Computer software to help piano practice

OS X 10.8.2 running Synthesia 8.5

Synthesia is a piano keyboard trainer for Microsoft Windows, iOS, macOS, and Android which allows users to play a MIDI keyboard or use a computer keyboard in time to a MIDI file by following on-screen directions, much in the style of Keyboard Mania or Guitar Hero. Additionally, Synthesia can be paired with MIDI keyboards that have illuminated keys, or with virtual player piano on screen, which some people believe makes learning piano easier for beginners. It was originally named Piano Hero, due to the similarity of gameplay with Guitar Hero, until Activision (the owners of the rights to Guitar Hero) sent a cease and desist letter to the program's creator, Nicholas Piegdon.

==History==
Synthesia was started around 2006 by Nicholas Piegdon, and was originally named "Piano Hero". Hosted as an open-source project on SourceForge, it was released under the MIT license.

The program was originally for Windows-only, but after a donation drive in early 2007, it was ported to Mac OS X. An open-source fork for Linux called Linthesia also exists, which is used as a base of other forks to fix compilation issues on recent Linux systems.

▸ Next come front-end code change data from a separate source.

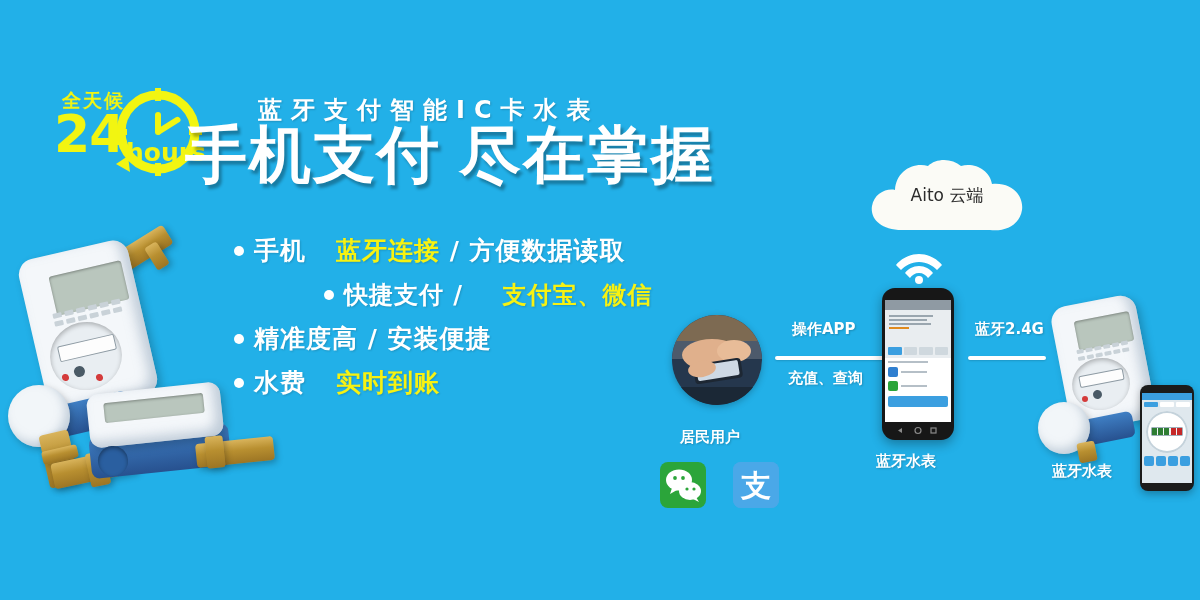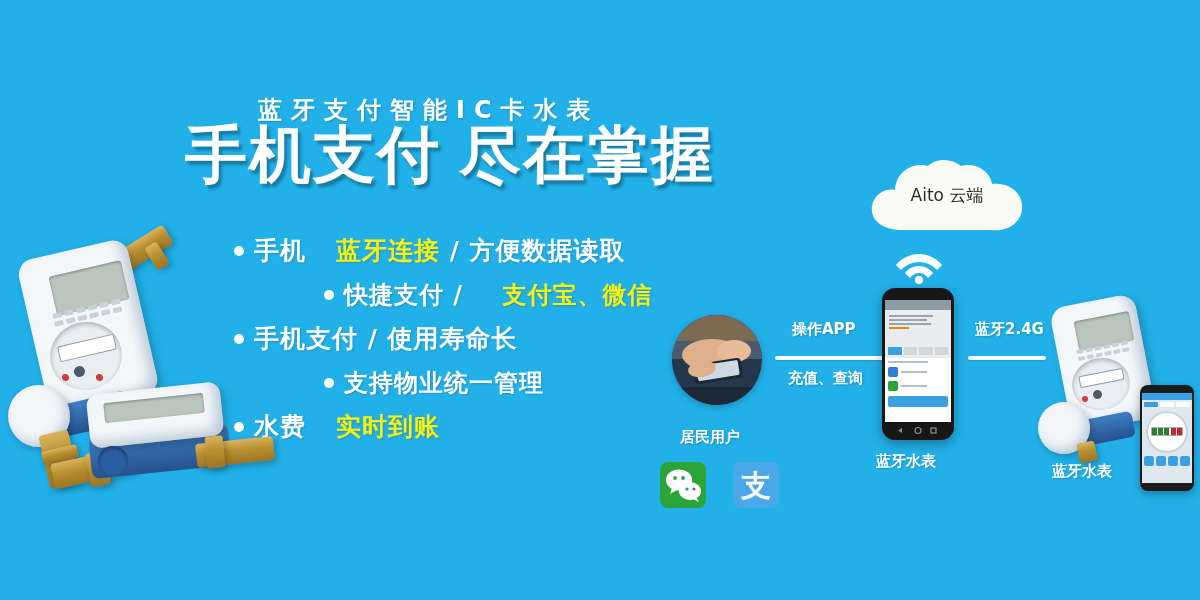"全天候" div { html: none -> <div> <svg> <circle></circle> <rect></rect> <rect></rect> <rect></rect> <rect></rect> <rect></rect> <rect></rect> <path></path> </svg> <div>全天候</div> <div>24</div> <div>hours</div> </div> }
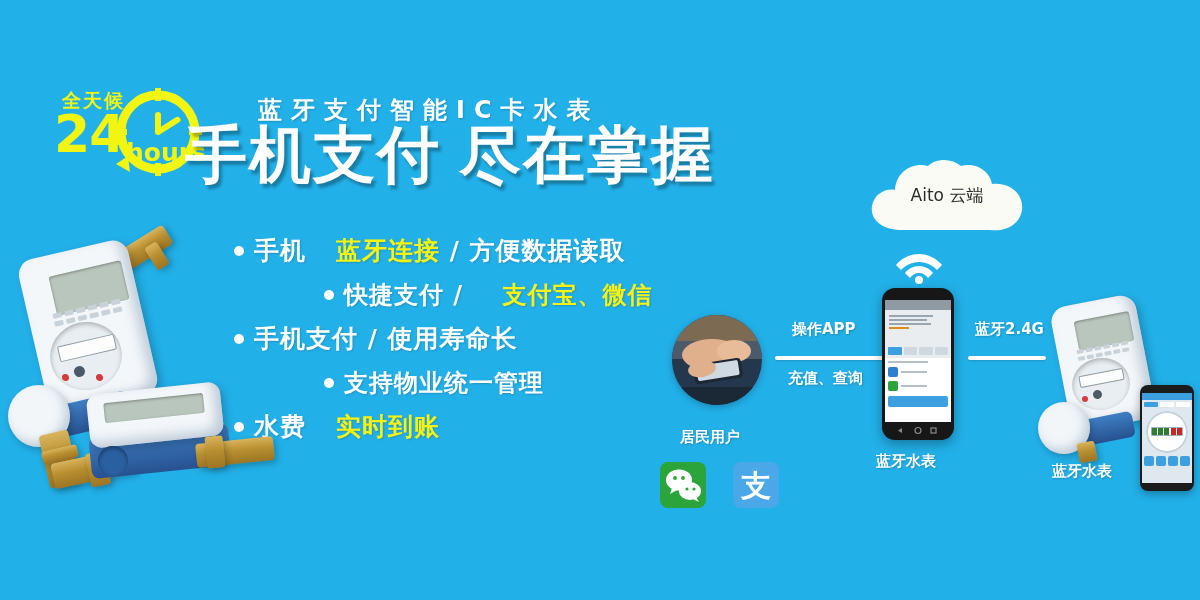"手机支付 / 使用寿命长" span { text: 手机支付 / 使用寿命长 -> 精准度高 / 安装便捷 }
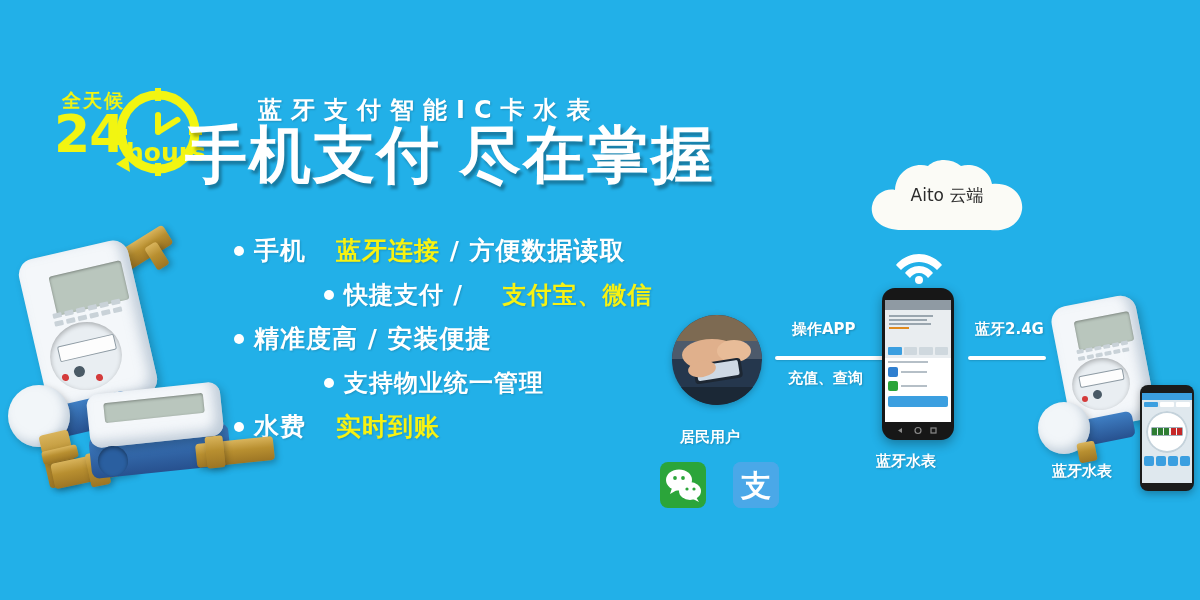"支持物业统一管理" div.bline { html: <div><span></span><span>支持物业统一管理</span></div> -> none }
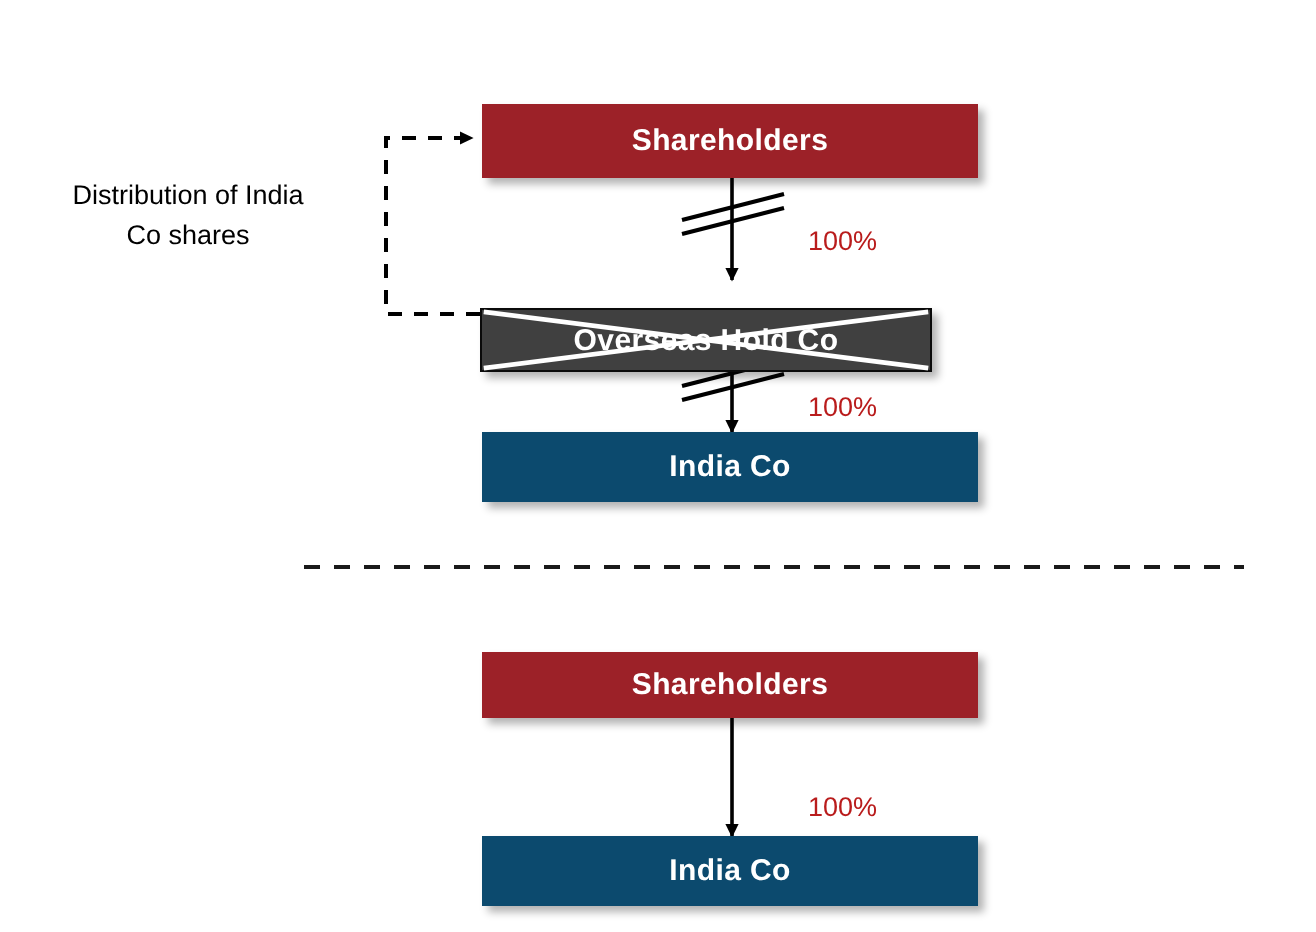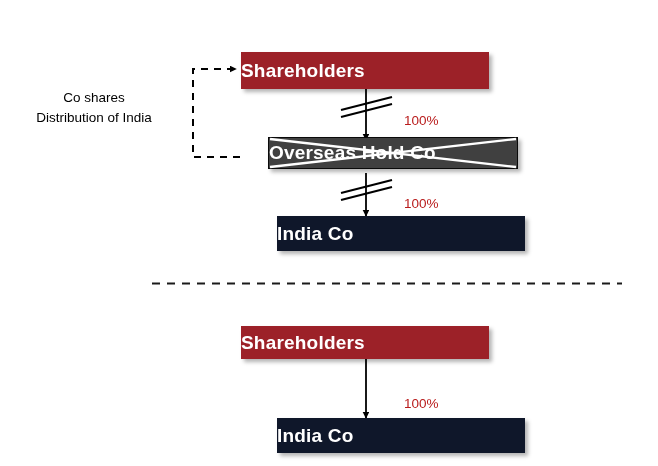"Shareholders" .node { font-size: 19px -> 15px; justify-content: flex-start -> center }
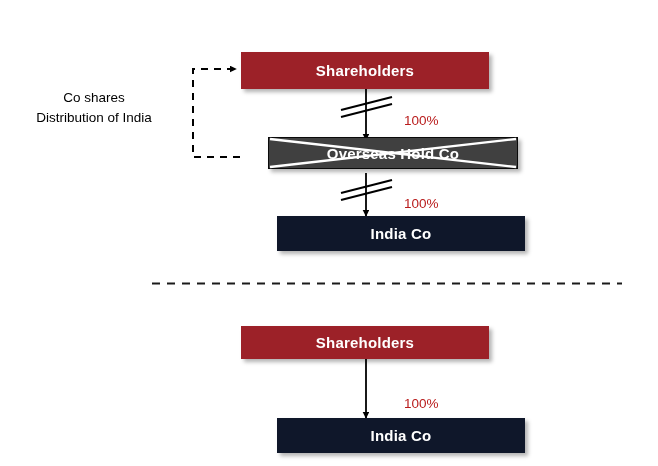"Co shares" div { order: before "Distribution of India" -> after "Distribution of India" }
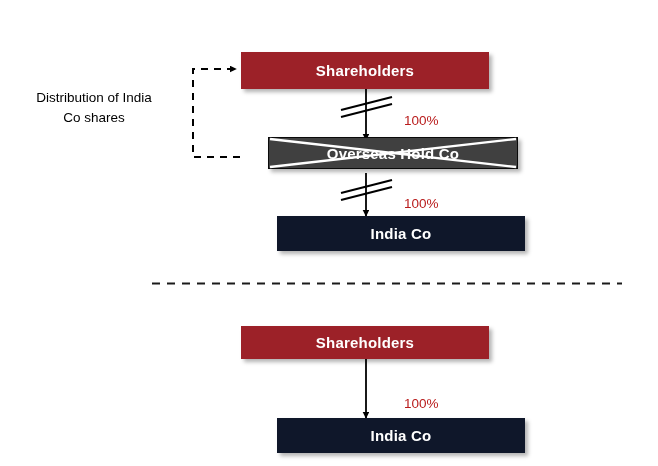"Overseas Hold Co" div.node { margin-left: 28px -> none; top: 137px -> 154px; width: 250px -> 226px }
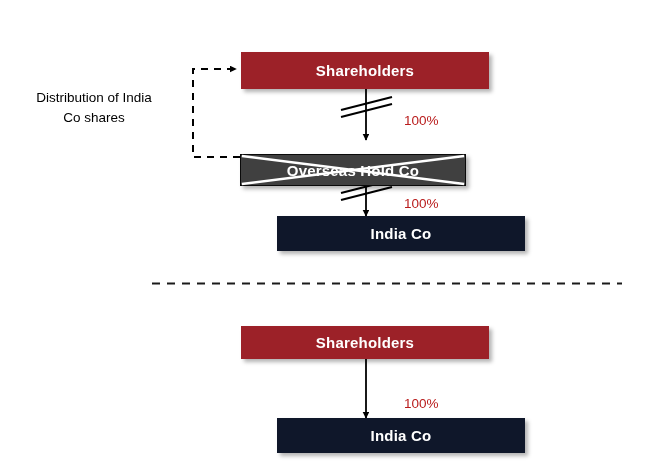"India Co" .node-gray { background: #0f172a -> #0c4a6e; margin-left: 36px -> none }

===Cease and desist letter===
In a letter dated 26 March 2007, Activision requested that Piegdon "immediately cease any and all use of the "Piano Hero" name in connection with the distribution and promotion of [his] video game and agree not to use such in the future". Piegdon responded by hosting a contest for a new name for the project, resulting in the name, Synthesia, suggested by Daniel Lawrence.

=== Continued development as closed-source project ===
After May 2012, Piegdon decided to stop releasing the source code, as he saw the potential commercial value of the program, but the last open-source release version 0.6.1b is still available for download.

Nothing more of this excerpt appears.